MAG operating under the Chatham house rule? Re: [governance] Muti-stakeholder Group structure (some ideas)
Meryem Marzouki
marzouki at ras.eu.org
Sat Jun 9 19:13:18 EDT 2007
Break the Chatham house rule? Who said the MAG was operating under
the Chatham house rule? From the Chatham house website:
"The Chatham House Rule reads as follows:
"When a meeting, or part thereof, is held under the Chatham House
Rule, participants are free to use the information received, but
neither the identity nor the affiliation of the speaker(s), nor that
of any other participant, may be revealed"."
The MAG is not operating under the Chatham house rule. It's rather
operating under the rule of silence. How it comes that such an
important exchange as the one forwarded by Guru has not even been
evoked by any MAG member, and specially by the CS members of the MAG?
Moreover, the Chatham house rule shouldn't be re-interpreted:
(still from the Chatham house website)
"Q. What are the benefits of using the Rule?
A. It allows people to speak as individuals, and to express views
that may not be those of their organizations, and therefore it
encourages free discussion. People usually feel more relaxed if they
don't have to worry about their reputation or the implications if
they are publicly quoted."
So the Chatham house rule is not meant to hide to the public
organizations' or coalitions' positions expressed by their
representatives, as is the current case. It is normally meant to
protect those organizations' representatives from their
organizations, when they want to speak freely as individuals, not
necessarily in accordance with their organizations' positions.
Thus, I hardly see how the Chatham house rule could be evoked here.

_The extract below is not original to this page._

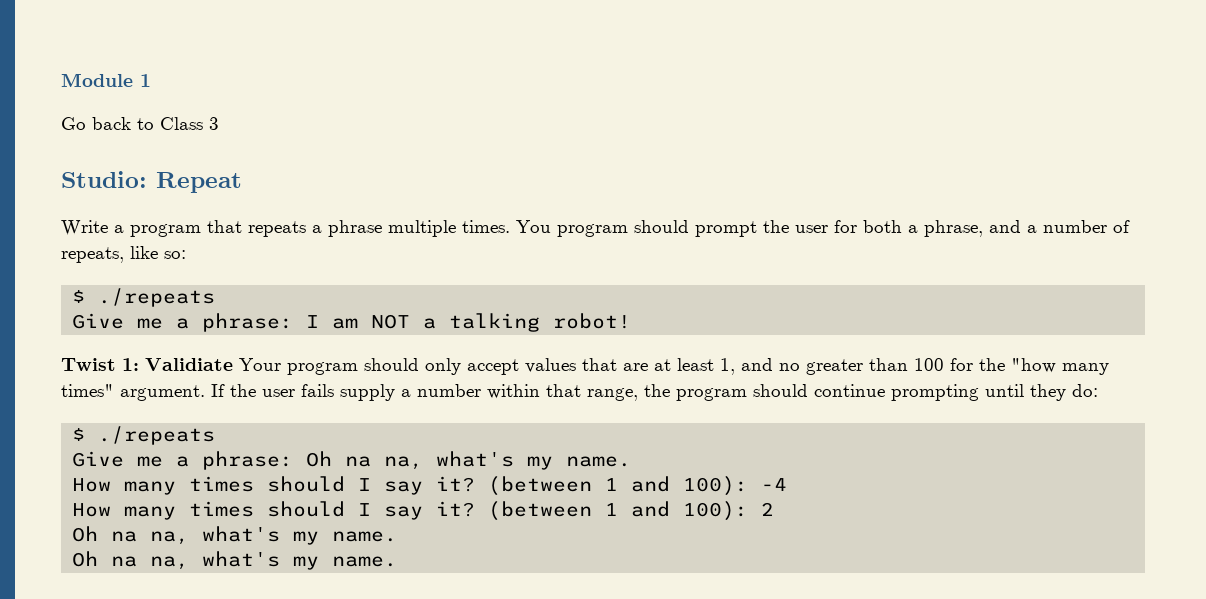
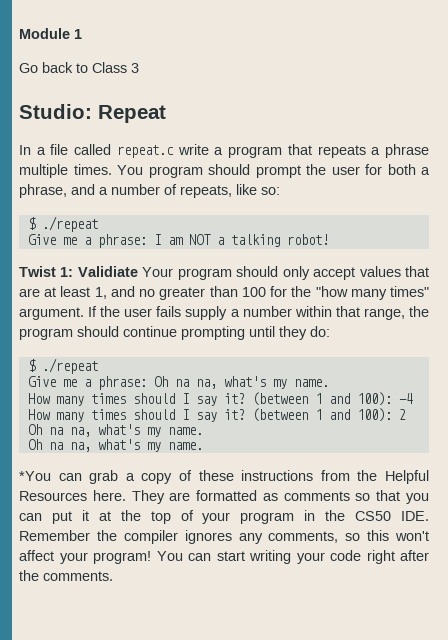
[61,220,108,236] Write -> [19,144,209,158] In a file called repeat.c write
[98,288,216,307] ./repeats -> [41,216,98,232] ./repeat
[98,426,216,445] ./repeats -> [41,358,98,374] ./repeat
(398, 561) none -> [19,470,429,484] [19,490,429,504] [19,510,430,524] [19,530,429,544] [19,550,429,564] [19,570,113,581] // *You can grab a copy of these instructions from the Helpful Resources here. They are formatted as comments so that you can put it at the top of your program in the CS50 IDE. Remember the compiler ignores any comments, so this won't affect your program! You can start writing your code right after the comments.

Apart from the fact that, as others already commented, this rule
would have applied to participants to the meetings, not to external
people.
BTW, what are the MAG rules, if any...
Meryem
Le 9 juin 07 à 17:08, Jeanette Hofmann a écrit :
> Actually I wasn't blaming Guru. I was responding to Parminder who,
> if I understood him correctly, said that I he found it justified to
> break the Chatham house rule.
> jeanette
>
> Jeremy Malcolm wrote:
>> Jeanette Hofmann wrote:
>>>> ). And as IGC co-coordinator even informal rules of closed
>>>> interactions
>>>> seemed more important than they need to against imperatives of
>>>> public
>>>> interest disclosures, which in the present case I think are
>>>> overwhelming...
>>>
>>> I am not sure I correctly interpret what you said in that
>>> sentence above. If you meant to say that in this case public
>>> disclosure is more important than respecting the chatham house
>>> rule, then I would like to object.
>> If the Advisory Group has adopted the Chatham House rule, this can
>> hardly apply to Guru who is not a member of the Advisory Group.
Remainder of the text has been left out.